Work task: Go through the entries, filter for the word "correct", and copy every line that has it.

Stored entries
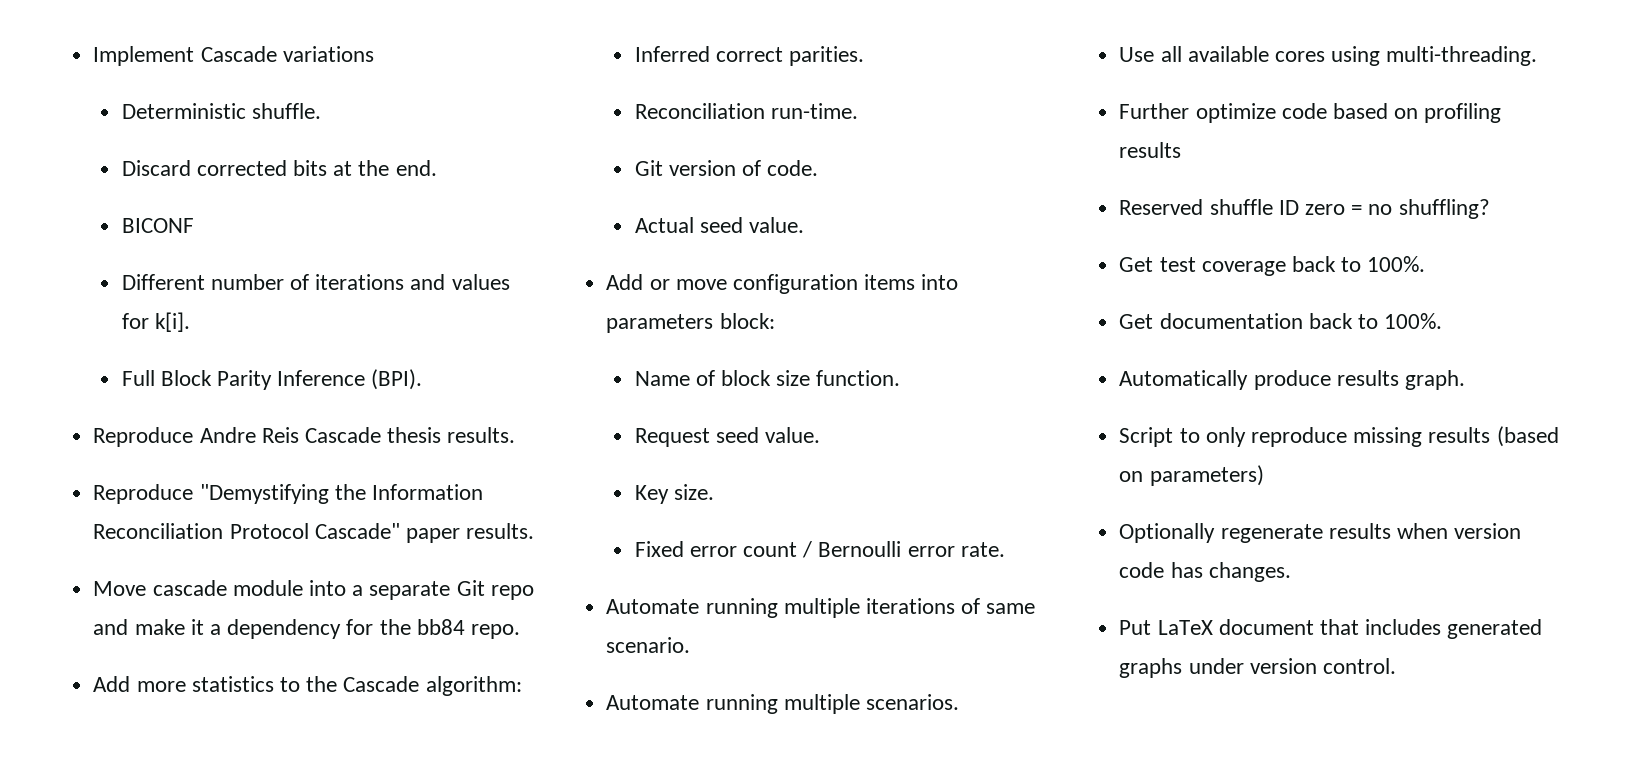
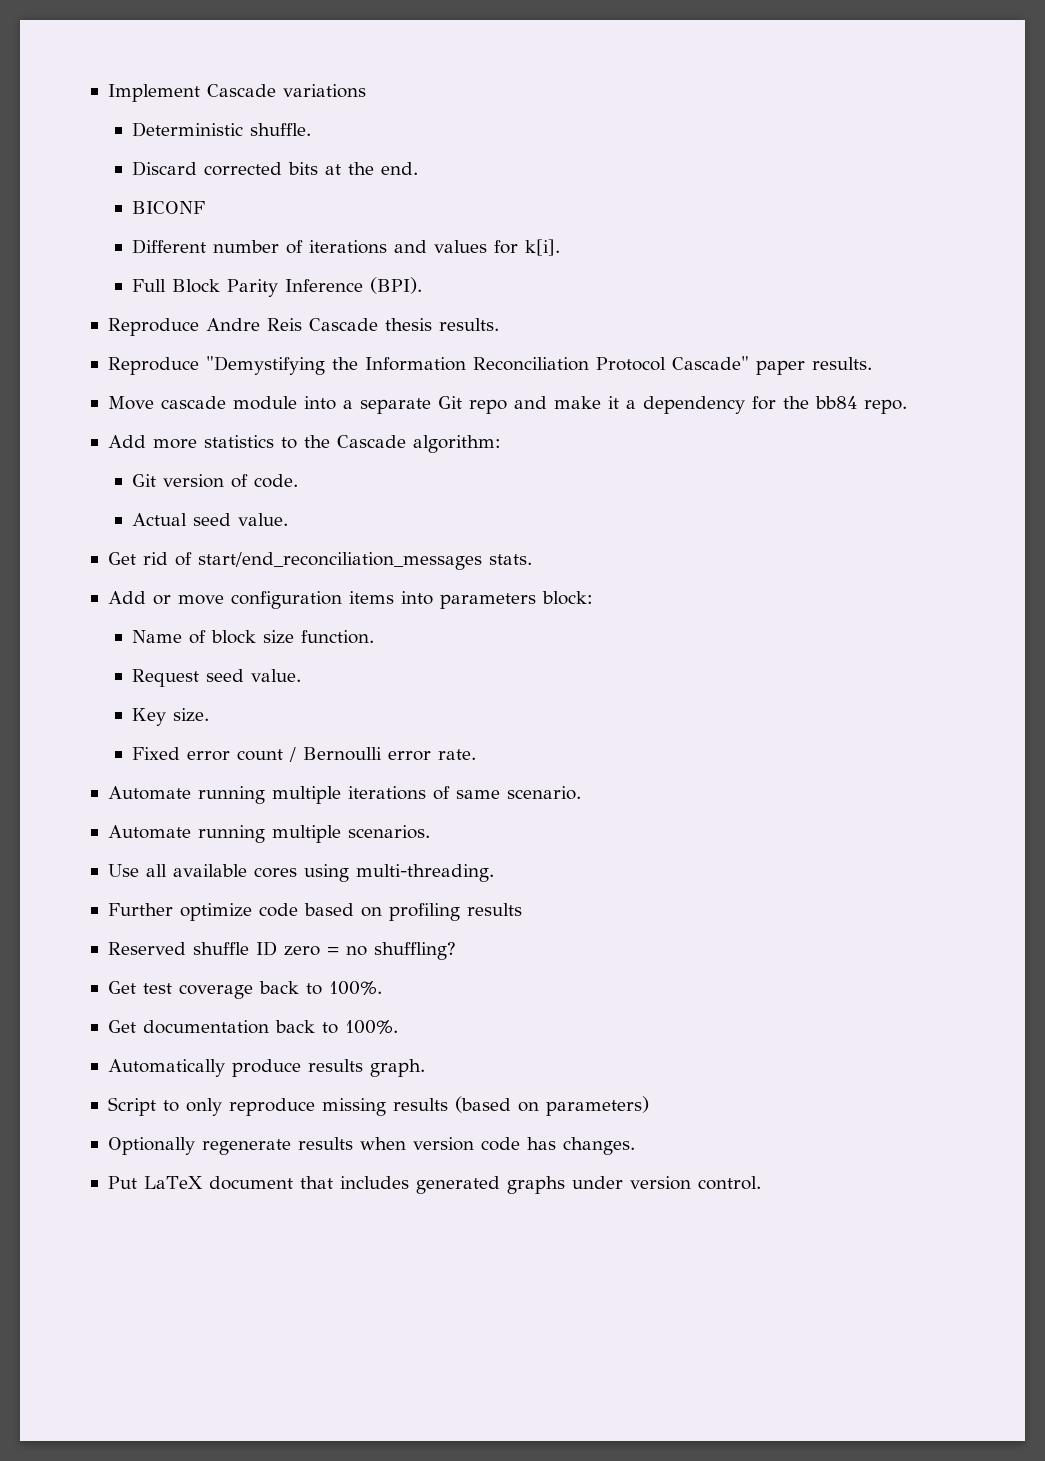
[634,46,865,66] [634,103,858,119] // Inferred correct parities. // Reconciliation run-time. -> (501, 444) none
(805, 225) none -> [107,552,532,570] // Get rid of start/end_reconciliation_messages stats.

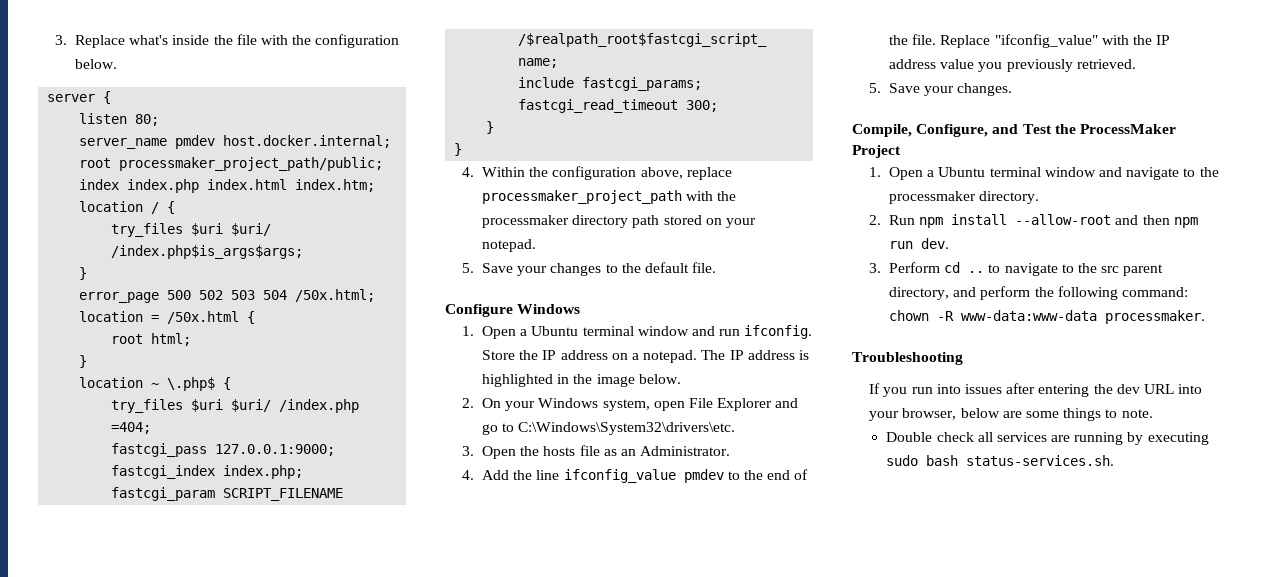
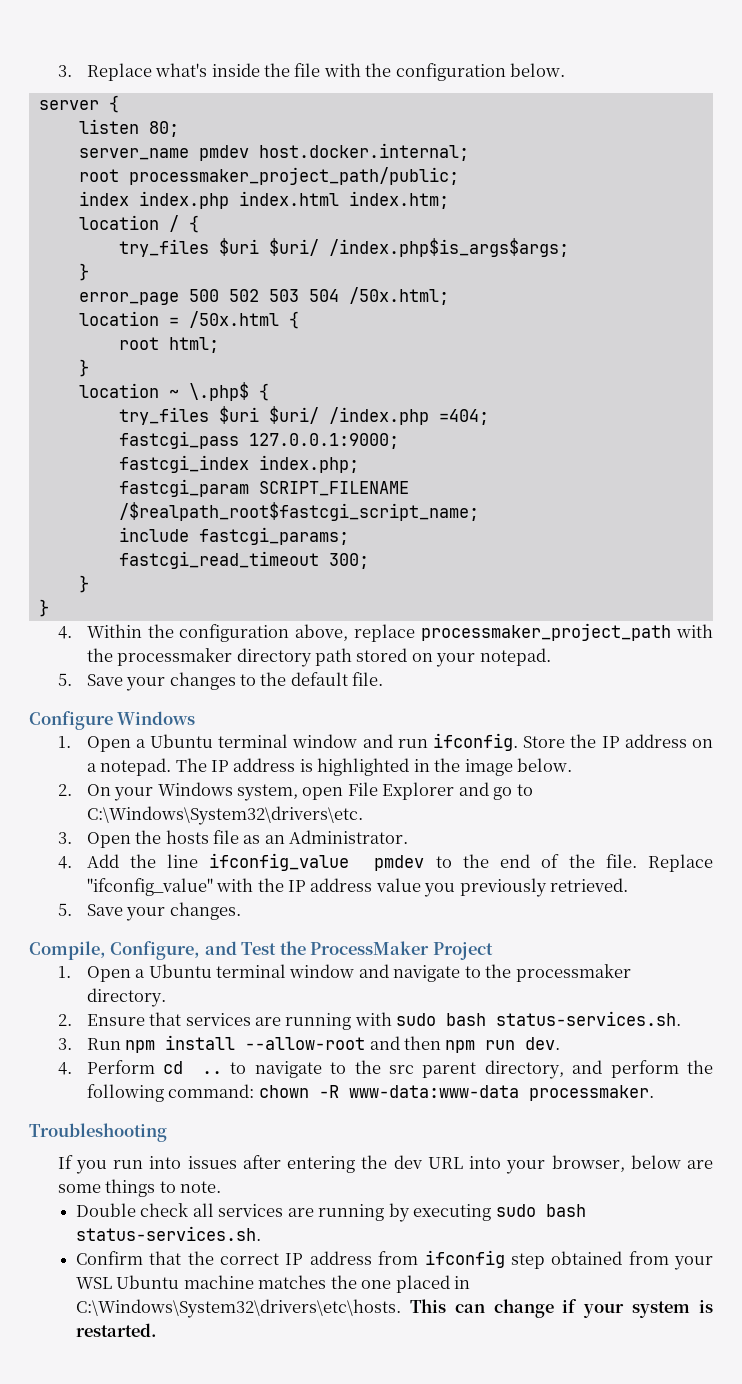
(882, 220) none -> [86,1011,682,1030] [57,1038,72,1050] Ensure that services are running with sudo bash status-services.sh. // 3.
[869,263,882,273] 3. -> [57,1062,72,1075] 4.
(1115, 460) none -> [75,1250,714,1270] [75,1275,471,1293] [75,1299,713,1318] [75,1323,157,1337] // Confirm that the correct IP address from ifconfig step obtained from your WSL Ubuntu machine matches the one placed in C:\Windows\System32\drivers\etc\hosts. This can change if your system is restarted.

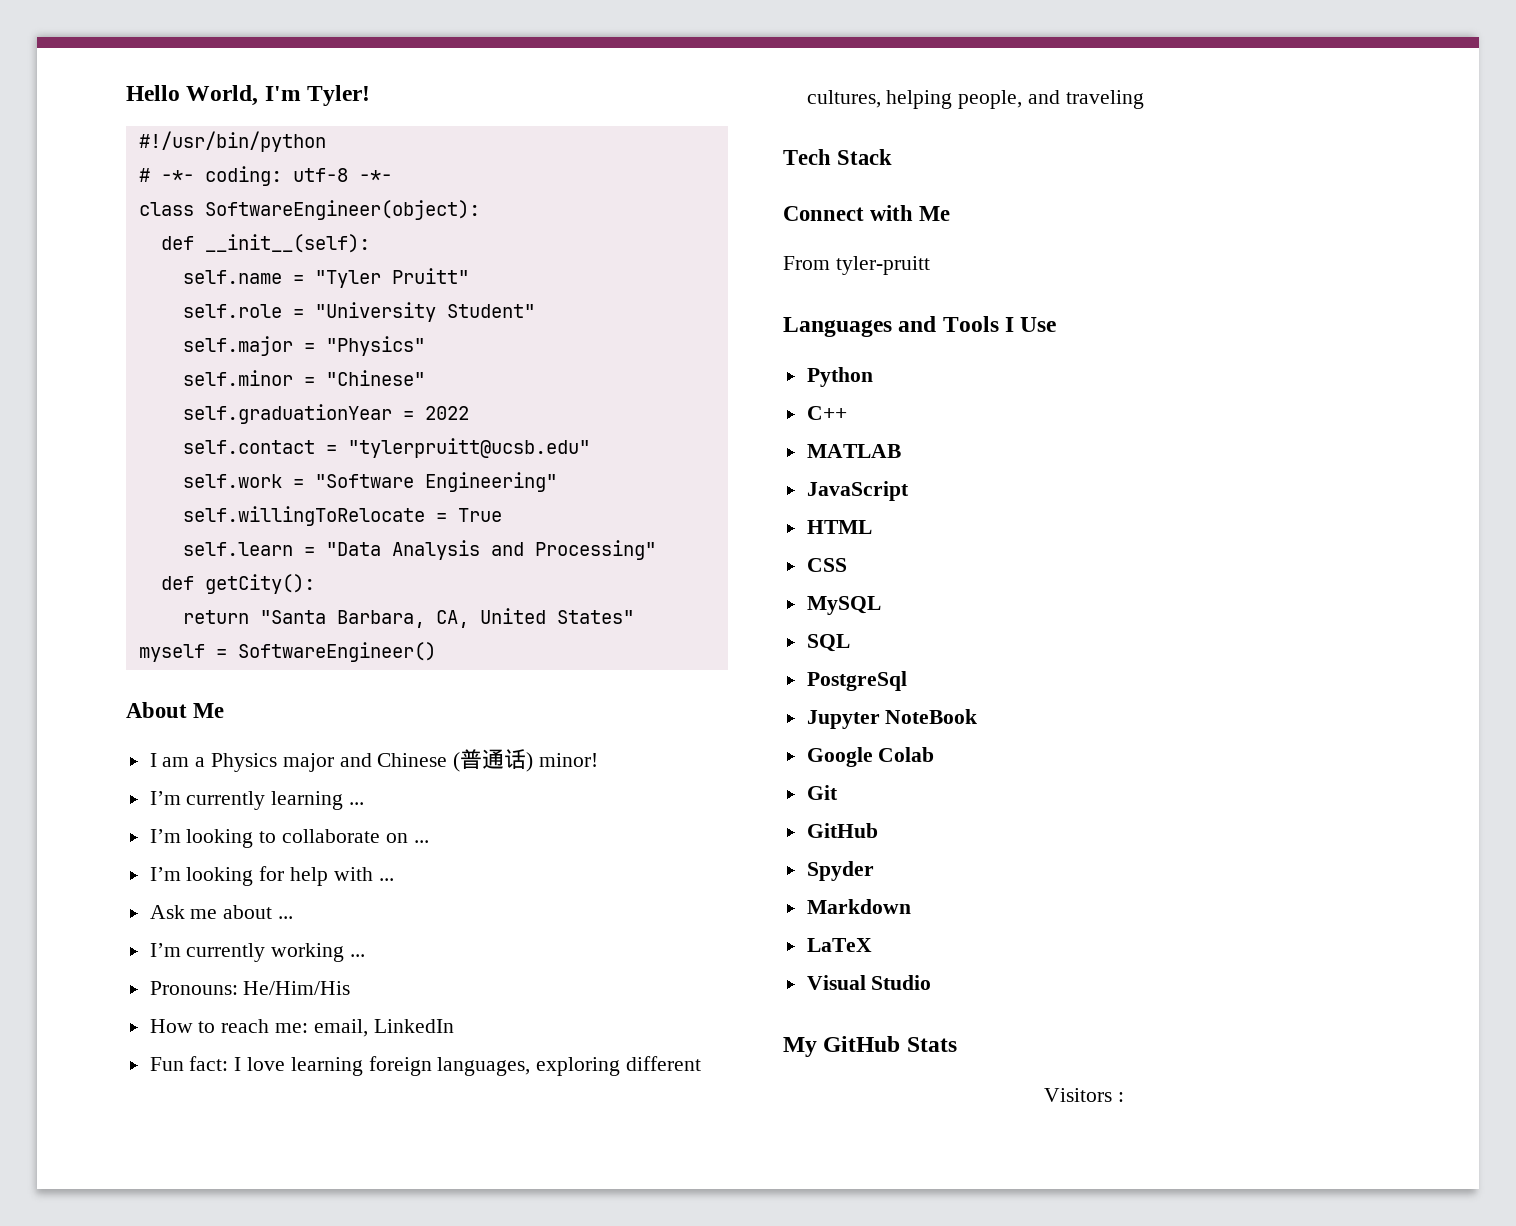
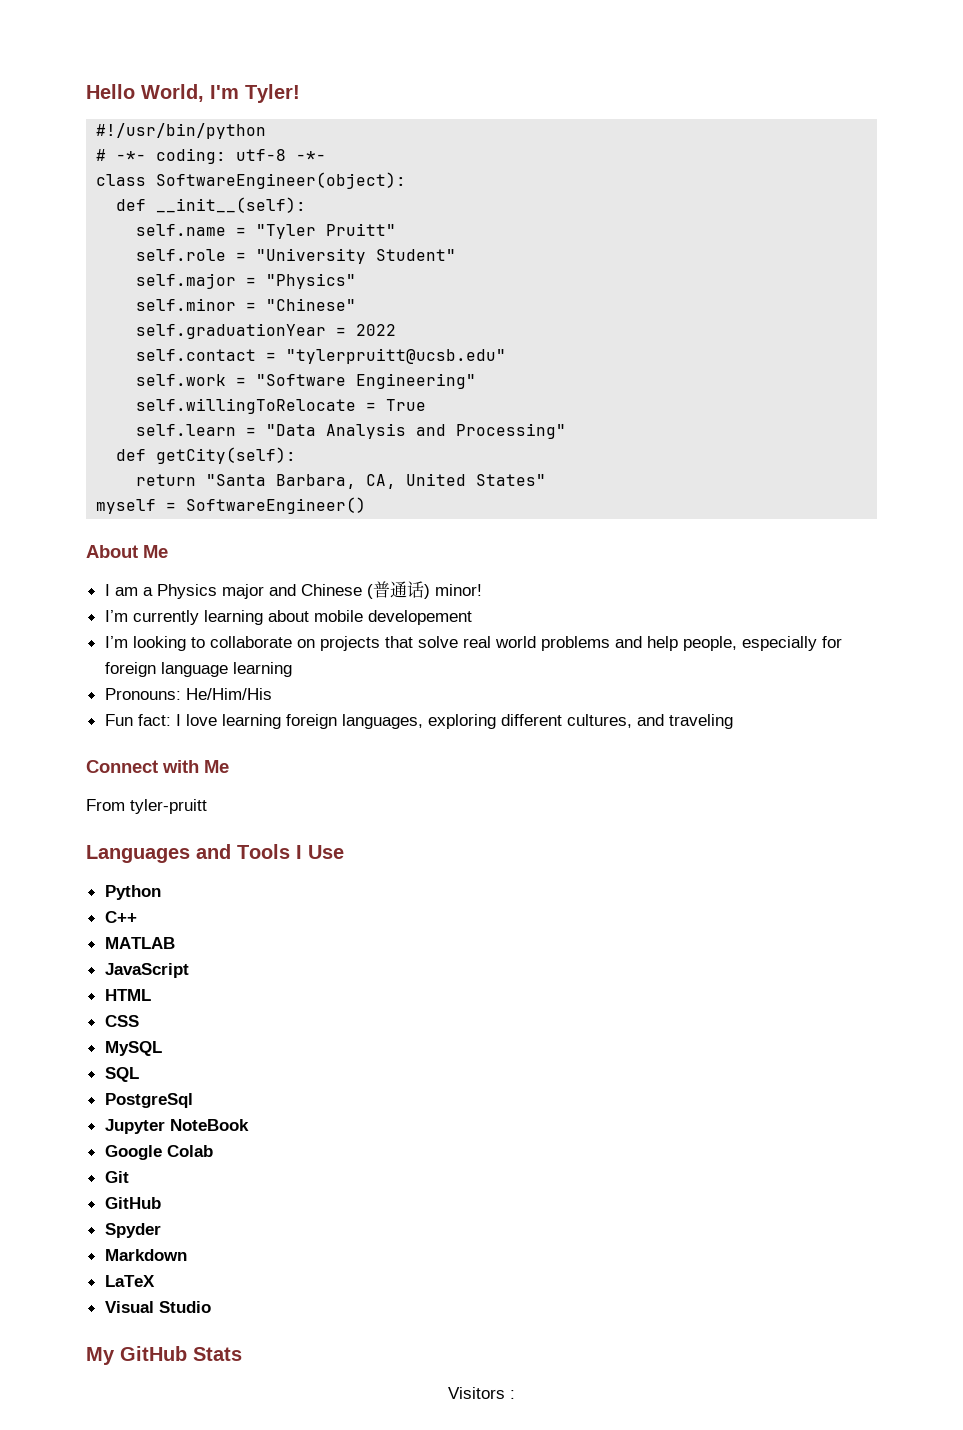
[204,574,315,594] getCity(): -> [156,447,297,464] getCity(self):
[349,802,365,805] ... -> [267,610,472,625] about mobile developement
[413,840,429,843] [149,866,394,886] [149,905,294,919] [149,943,366,962] [149,981,351,995] [149,1019,454,1037] ... // I’m looking for help with ... // Ask me about ... // I’m currently working ... // Pronouns: He/Him/His // How to reach me: email, LinkedIn -> [319,636,842,651] [104,662,292,677] [104,688,272,700] projects that solve real world problems and help people, especially for foreign language learning // Pronouns: He/Him/His
[886,90,1023,109] helping people, -> (632, 721) none
[783,149,893,165] // Tech Stack -> (733, 721) none

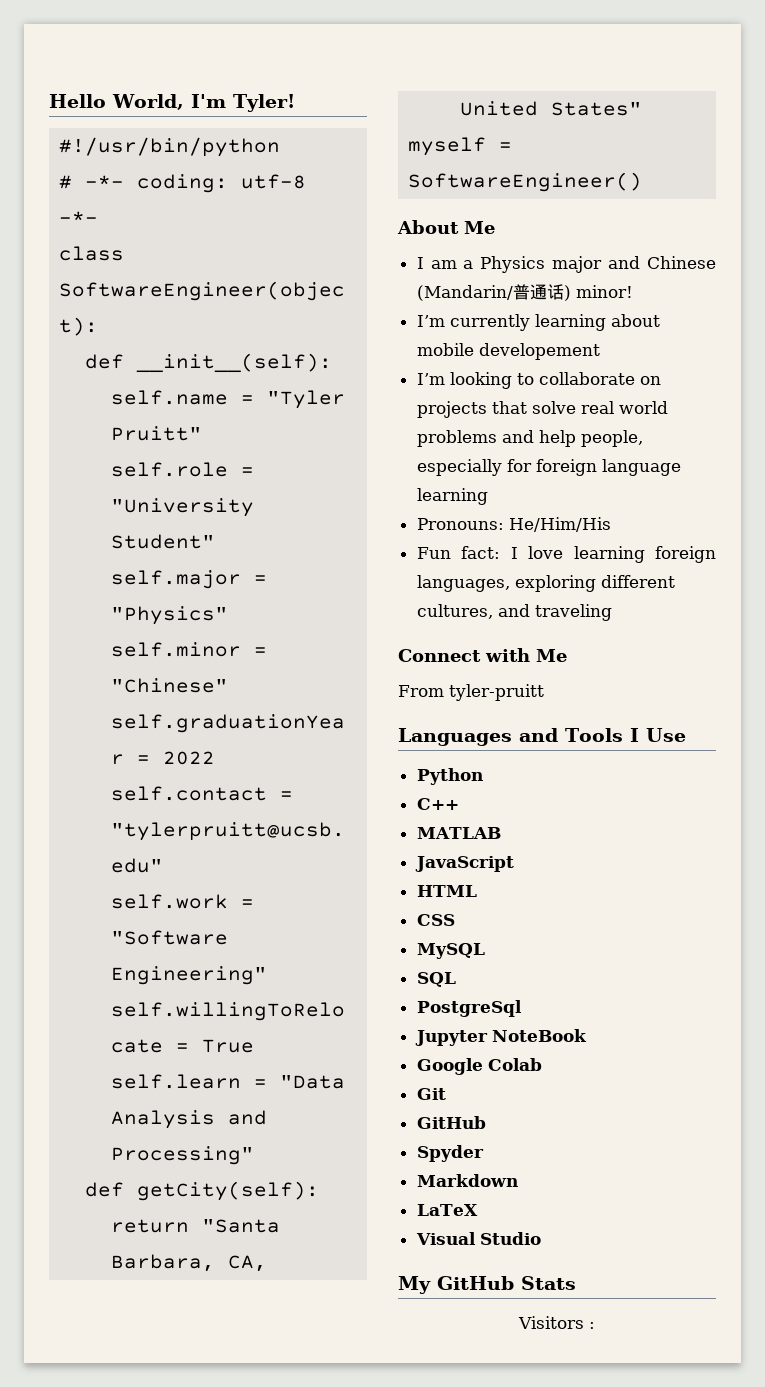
[366,584,373,599] ( -> [416,285,513,301] (Mandarin/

Result of this exercise:
[634,46,865,66] [634,103,858,119] // Inferred correct parities. // Reconciliation run-time. -> (501, 444) none
(1115, 460) none -> [75,1250,714,1270] [75,1275,471,1293] [75,1299,713,1318] [75,1323,157,1337] // Confirm that the correct IP address from ifconfig step obtained from your WSL Ubuntu machine matches the one placed in C:\Windows\System32\drivers\etc\hosts. This can change if your system is restarted.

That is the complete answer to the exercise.